Celecoxib delays cognitive decline in an animal model of neurodegeneration

Abstract

Cyclooxygenase-2 (COX-2) is thought to play a role in the pathogenesis of various neurodegenerative disorders. However, clinical trials with COX-2 inhibitors have yielded contradictory results. In the present study we investigated whether COX-2 plays a role in the behavioral and cognitive impairments seen in olfactory bulbectomized rats. These impairments arise from neurodegenerative processes. First, we determined the time course of the OBX-induced behavioral (hyperactivity) and cognitive changes (fear memory) and how these correlate with changes in COX-2 mRNA expression in hippocampus.
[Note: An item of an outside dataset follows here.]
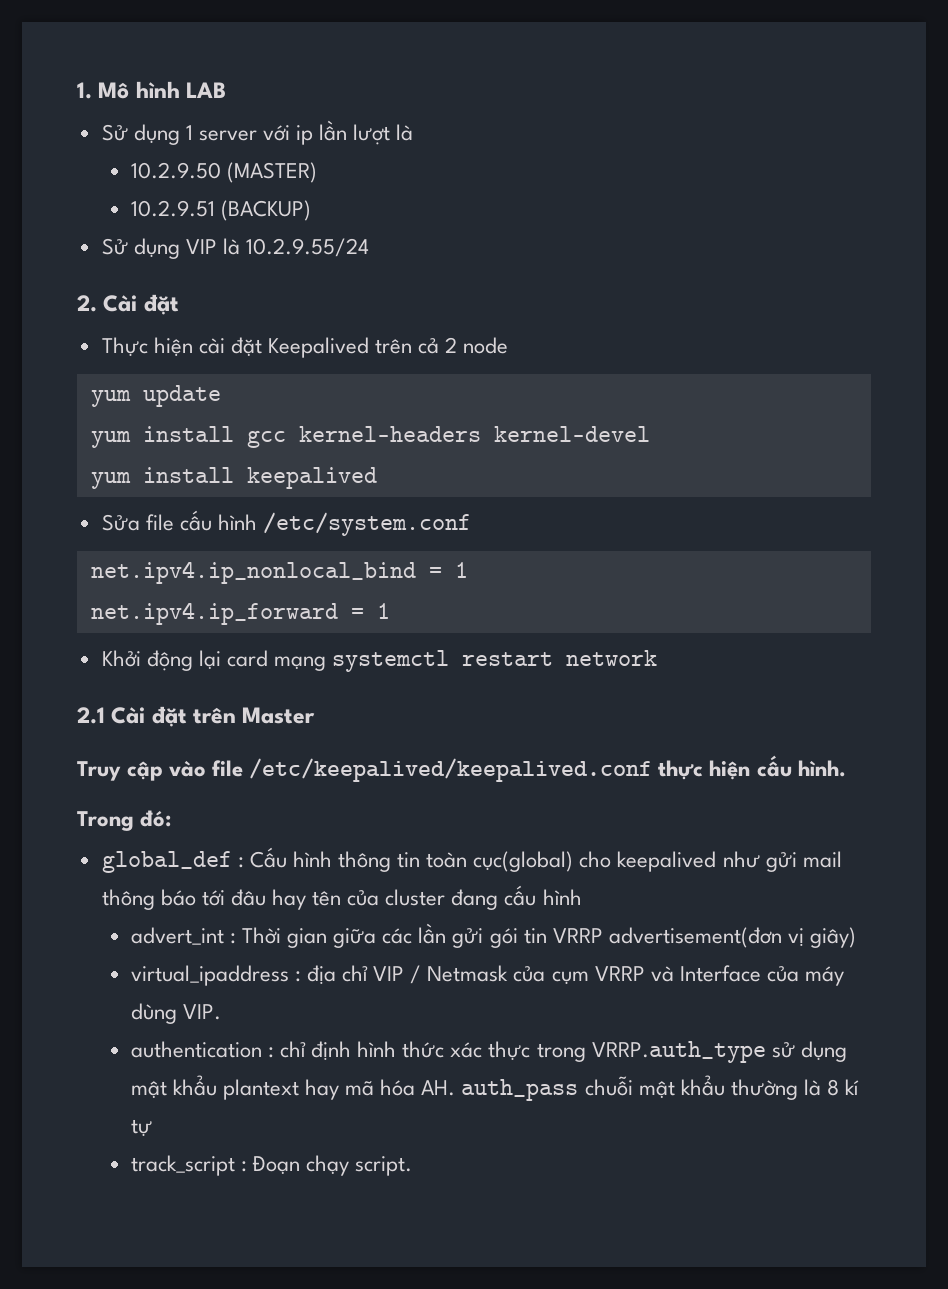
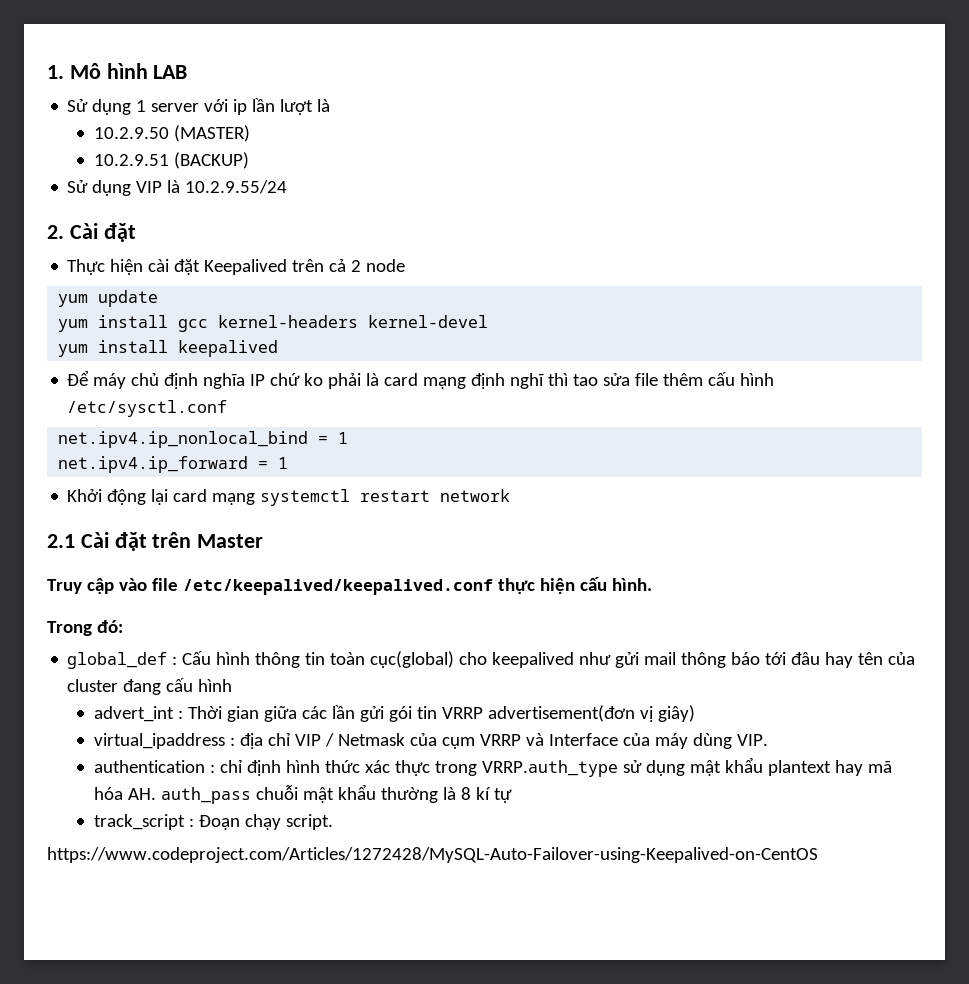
[101,510,472,536] Sửa file cấu hình /etc/system.conf -> [67,370,775,389] [67,400,228,417] Để máy chủ định nghĩa IP chứ ko phải là card mạng định nghĩ thì tao sửa file thêm cấu hình /etc/sysctl.conf
(413, 1166) none -> [47,847,818,863] // https://www.codeproject.com/Articles/1272428/MySQL-Auto-Failover-using-Keepalived-on-CentOS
This experiment showed that the major impairments in behavior and cognition developed between Days 3 and 14 after OBX surgery, which correlated with changes in mRNA levels of COX-2, which increased at Days 7 and 14 after surgery but not anymore at day 28.In a subsequent experiment, rats were treated, starting two days before surgery, with the COX-2 inhibitor celecoxib (10mg/kg, dissolved in drinking water) for 4 weeks. OBX-induced hyperactivity in the open field was normalized after 2 weeks of celecoxib treatment, but not longer after 4 weeks. Celecoxib partly rescued fear learning and memory deficits without affecting spatial memory. The effects of celecoxib on fear memory lasted up to 1 week posttreatment, but disappeared thereafter. Our results show that COX-2 plays a limited role (both in magnitude and time) in the development of the OBX syndrome.